BEGIN

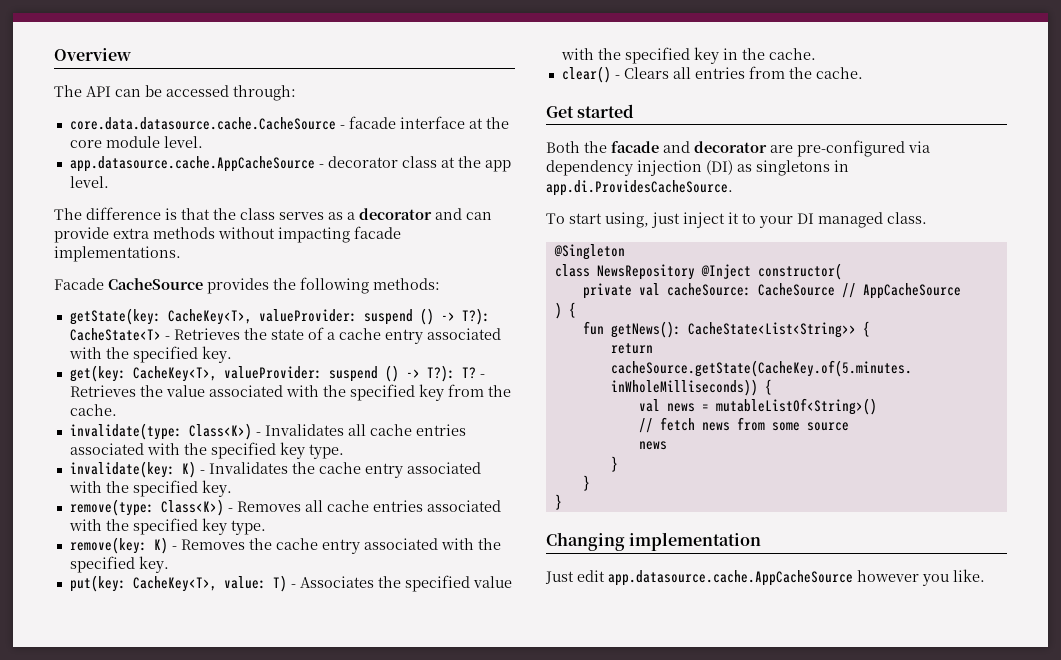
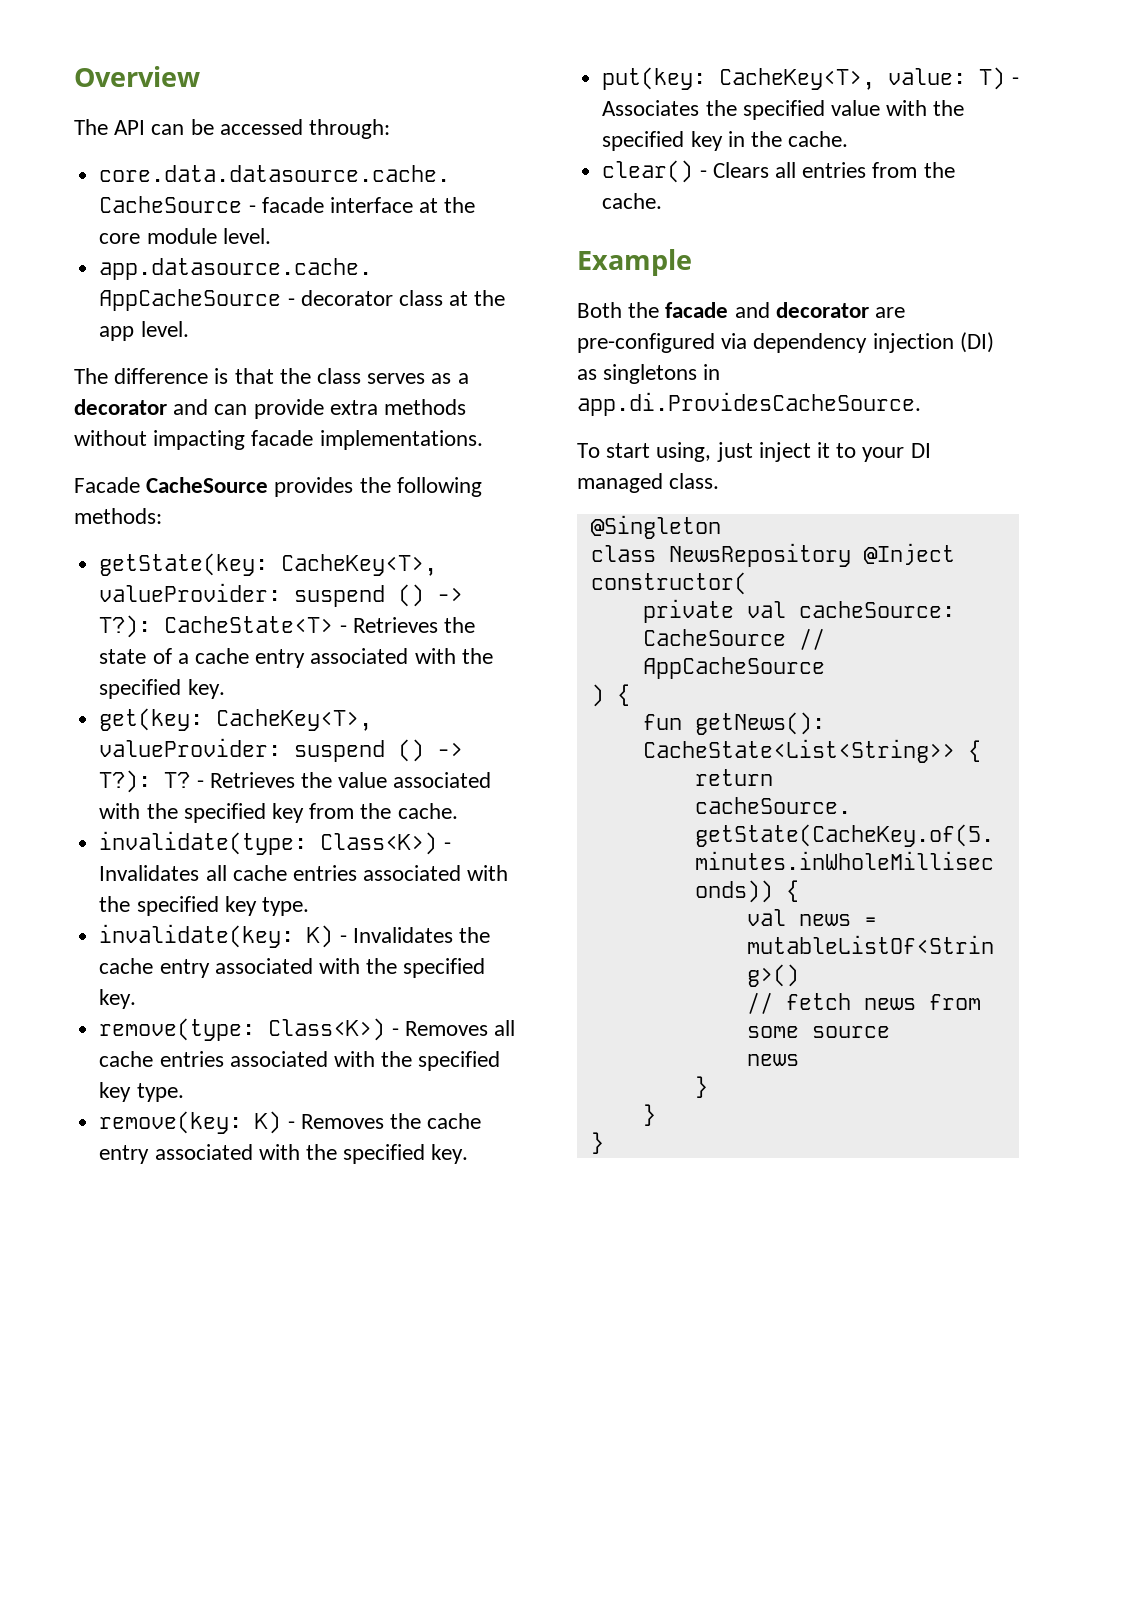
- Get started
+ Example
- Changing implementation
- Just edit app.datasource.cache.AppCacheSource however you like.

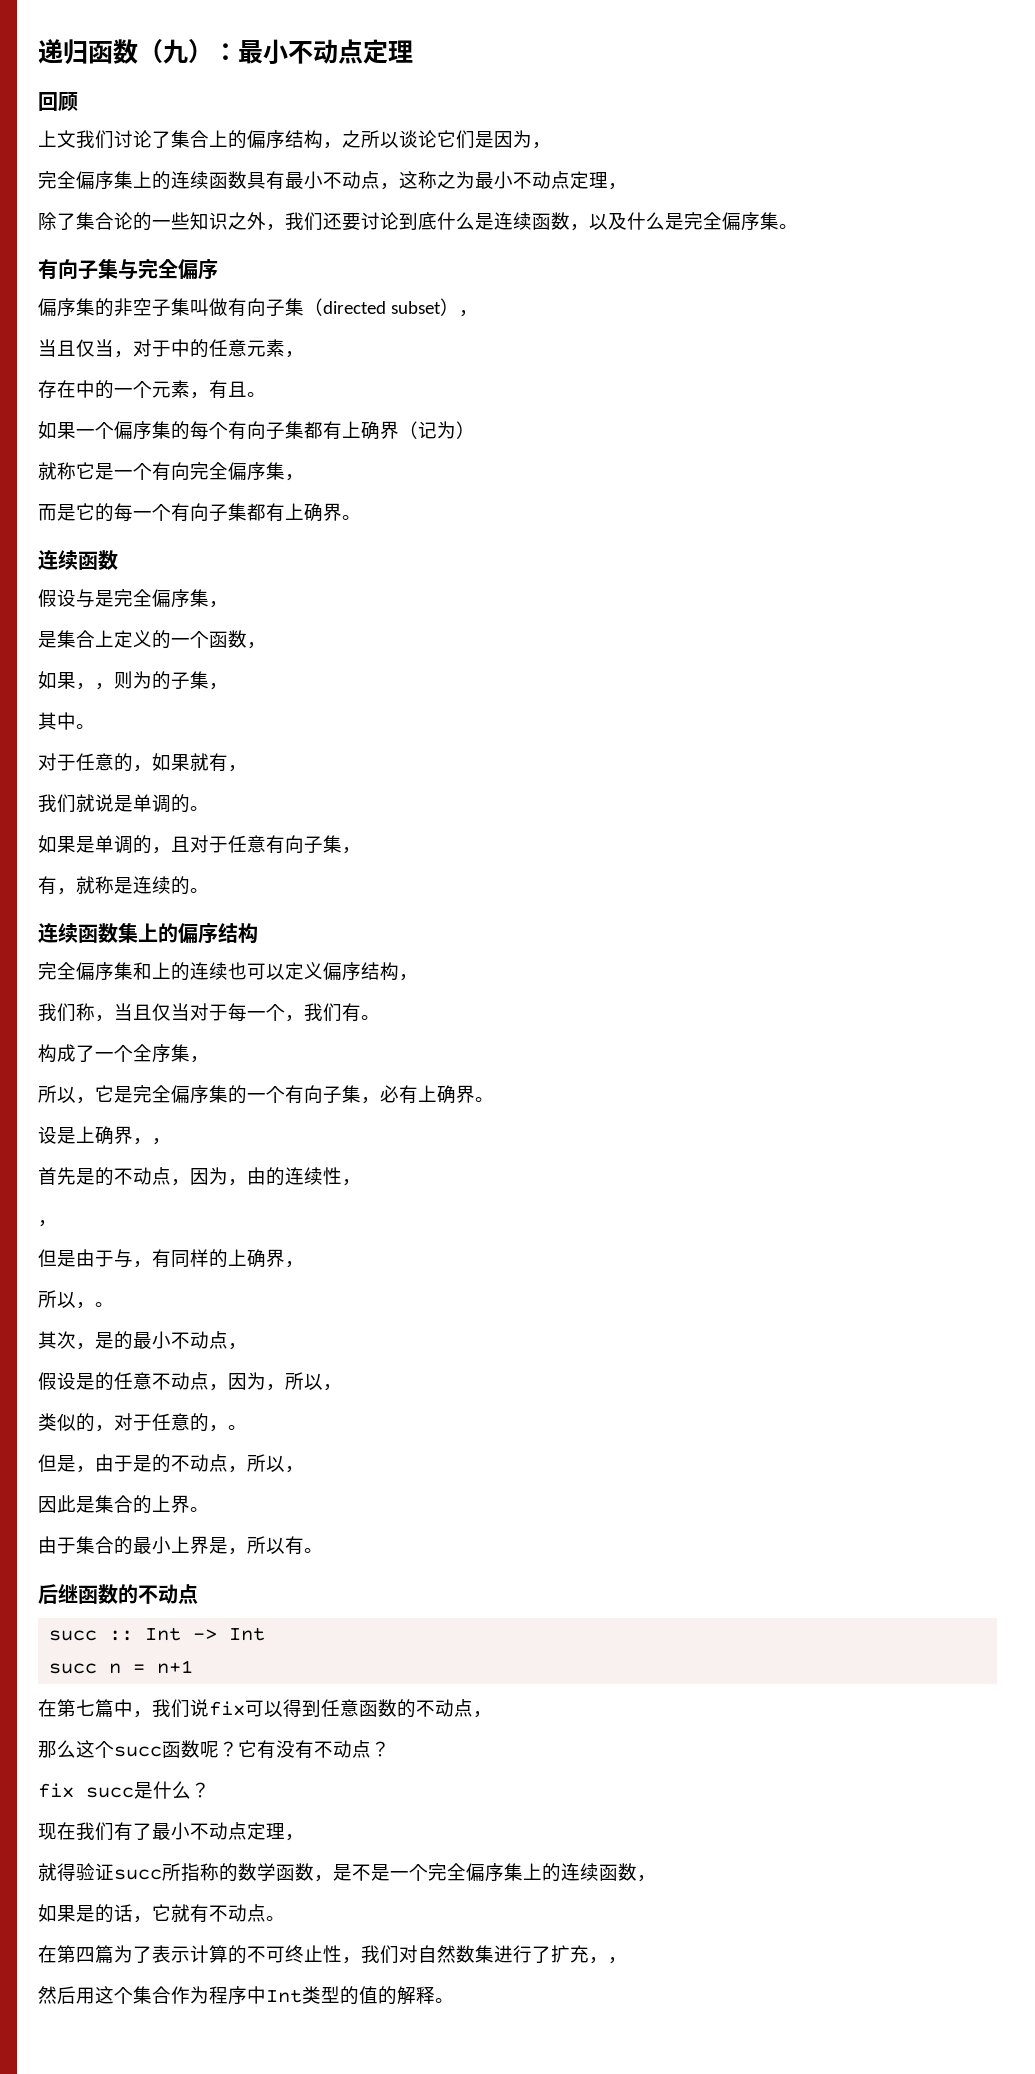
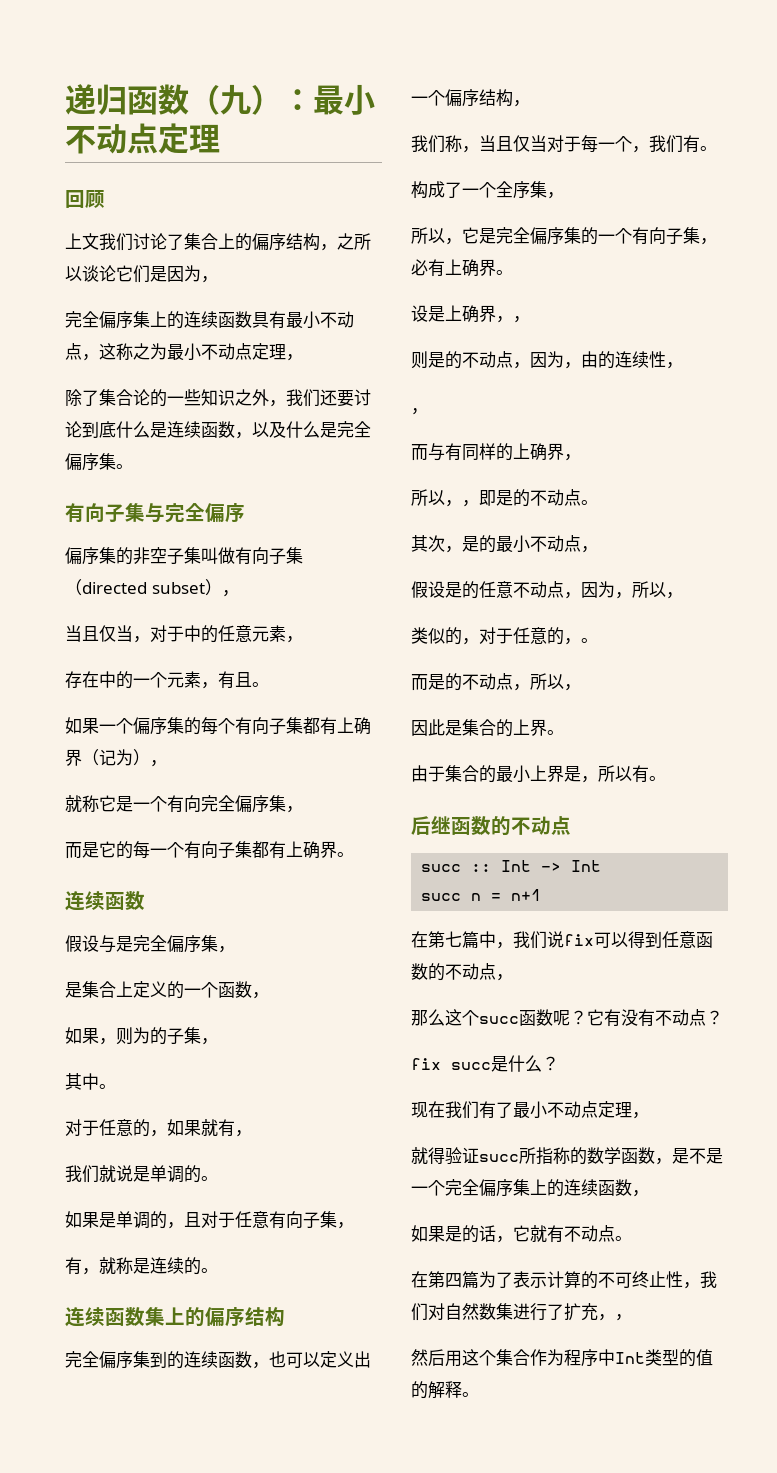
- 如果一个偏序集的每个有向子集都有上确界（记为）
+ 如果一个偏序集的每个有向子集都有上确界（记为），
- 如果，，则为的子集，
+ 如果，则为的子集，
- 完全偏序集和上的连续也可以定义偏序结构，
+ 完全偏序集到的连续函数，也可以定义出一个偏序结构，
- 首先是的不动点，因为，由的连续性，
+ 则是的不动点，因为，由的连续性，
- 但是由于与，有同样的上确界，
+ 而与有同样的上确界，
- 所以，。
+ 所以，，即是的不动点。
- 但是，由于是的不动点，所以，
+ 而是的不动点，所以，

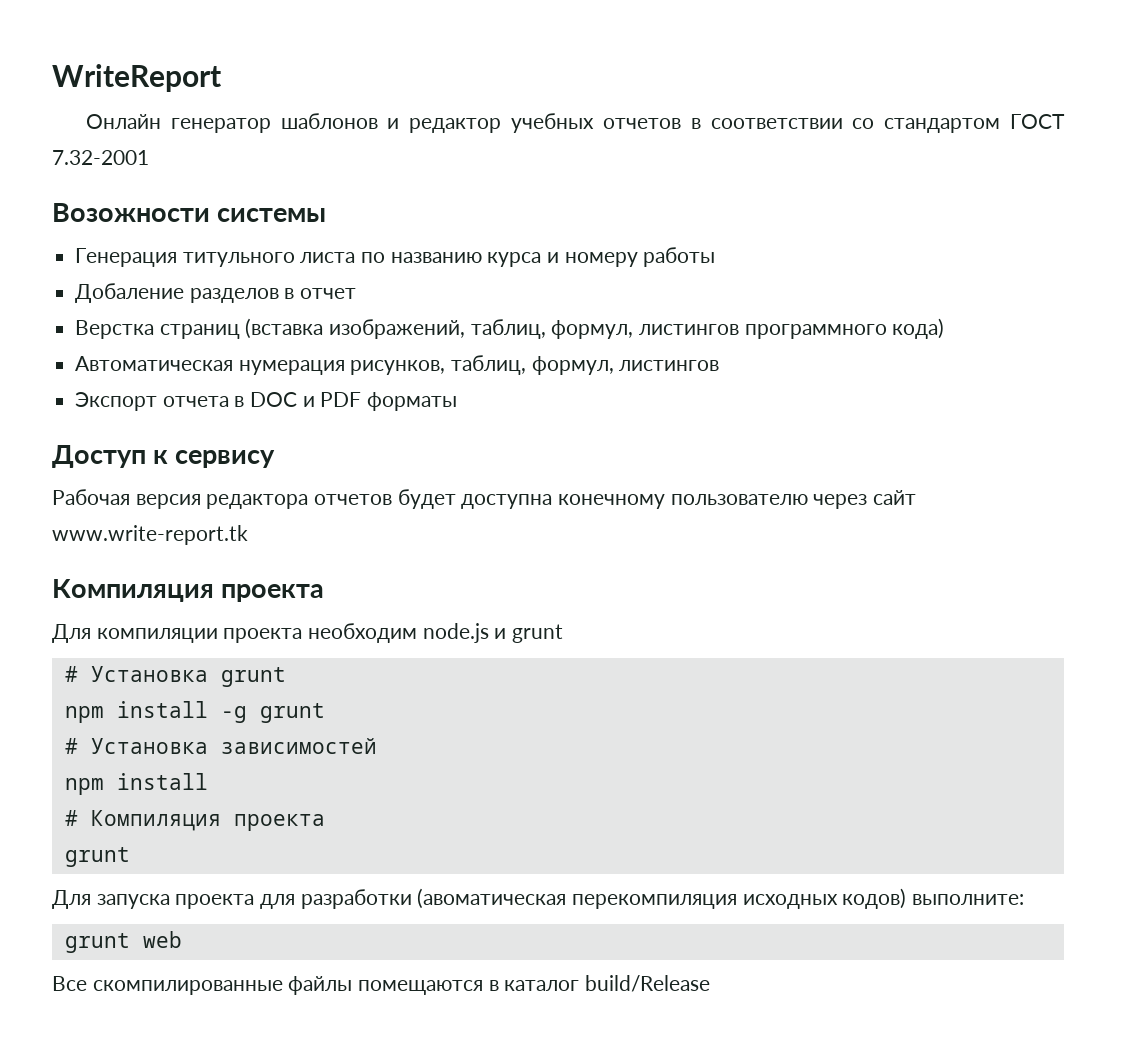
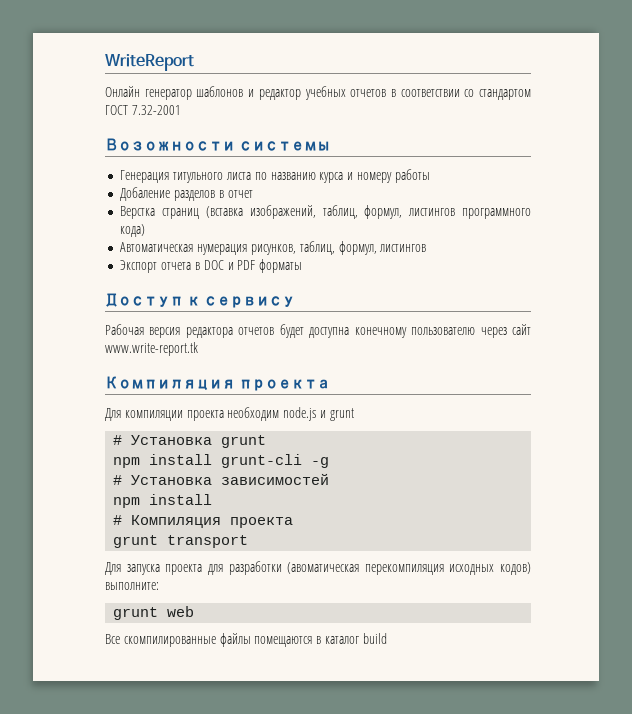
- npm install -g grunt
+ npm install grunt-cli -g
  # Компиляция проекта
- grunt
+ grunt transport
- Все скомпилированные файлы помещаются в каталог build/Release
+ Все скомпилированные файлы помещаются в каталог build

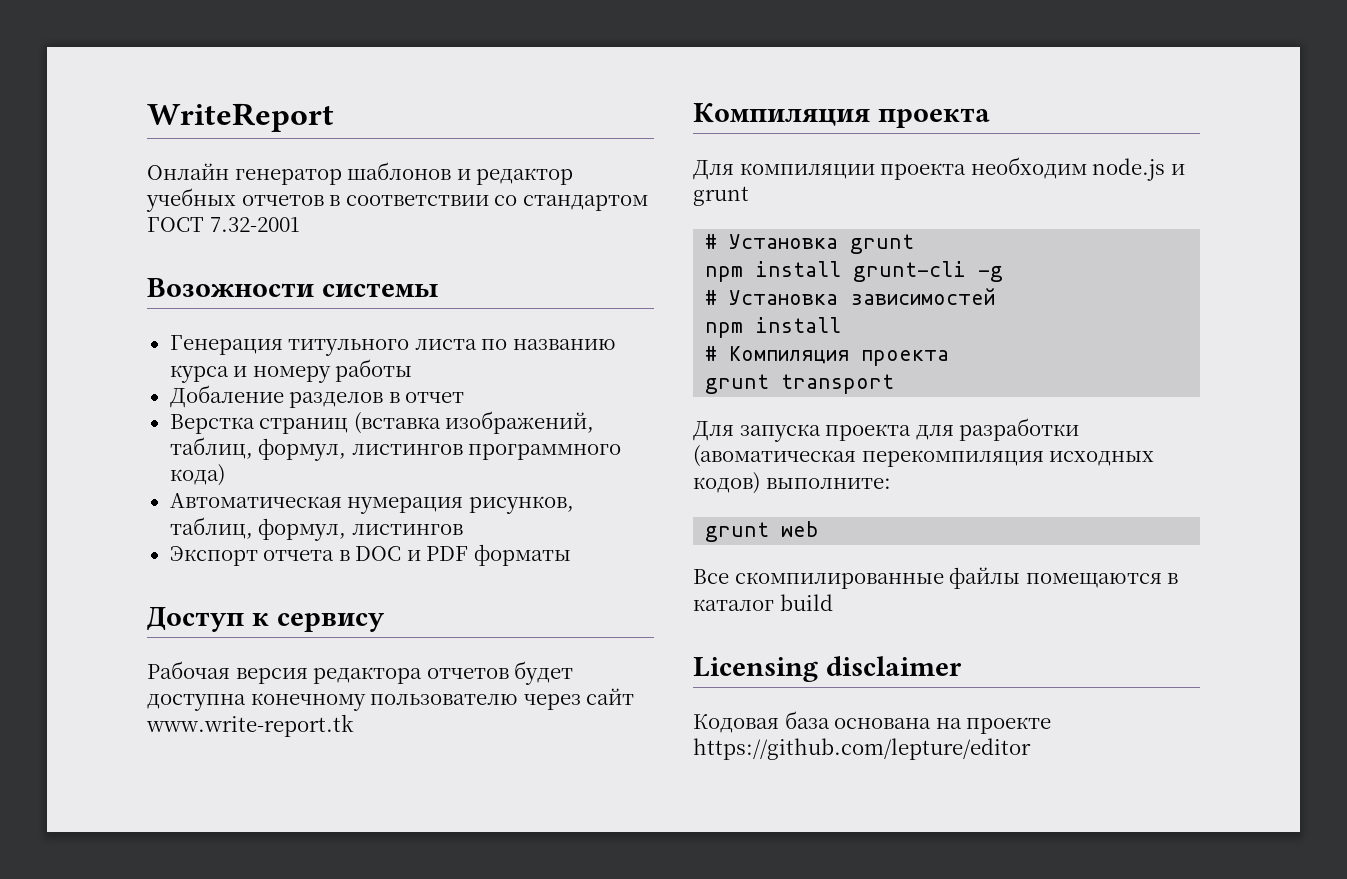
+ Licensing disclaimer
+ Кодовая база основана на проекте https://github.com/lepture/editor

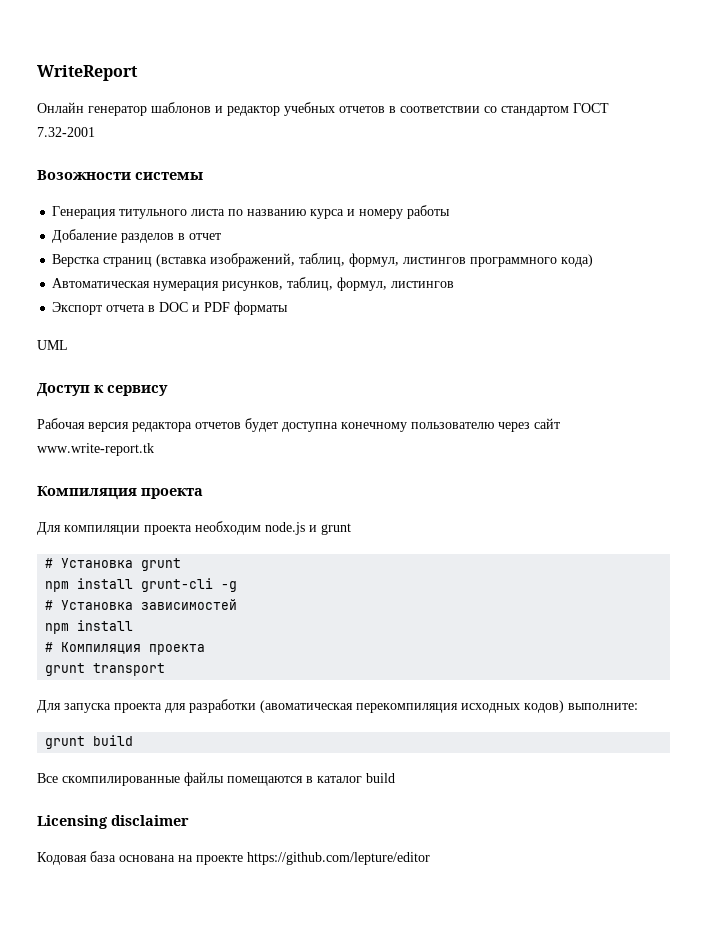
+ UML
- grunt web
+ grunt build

END

* _EXERCISE PROMPT_: For each line in the entries that holds "如果一个偏序集的每个有向子集都有上确界", return that line.

* _WRITTEN SOLUTION_:
- 如果一个偏序集的每个有向子集都有上确界（记为）
+ 如果一个偏序集的每个有向子集都有上确界（记为），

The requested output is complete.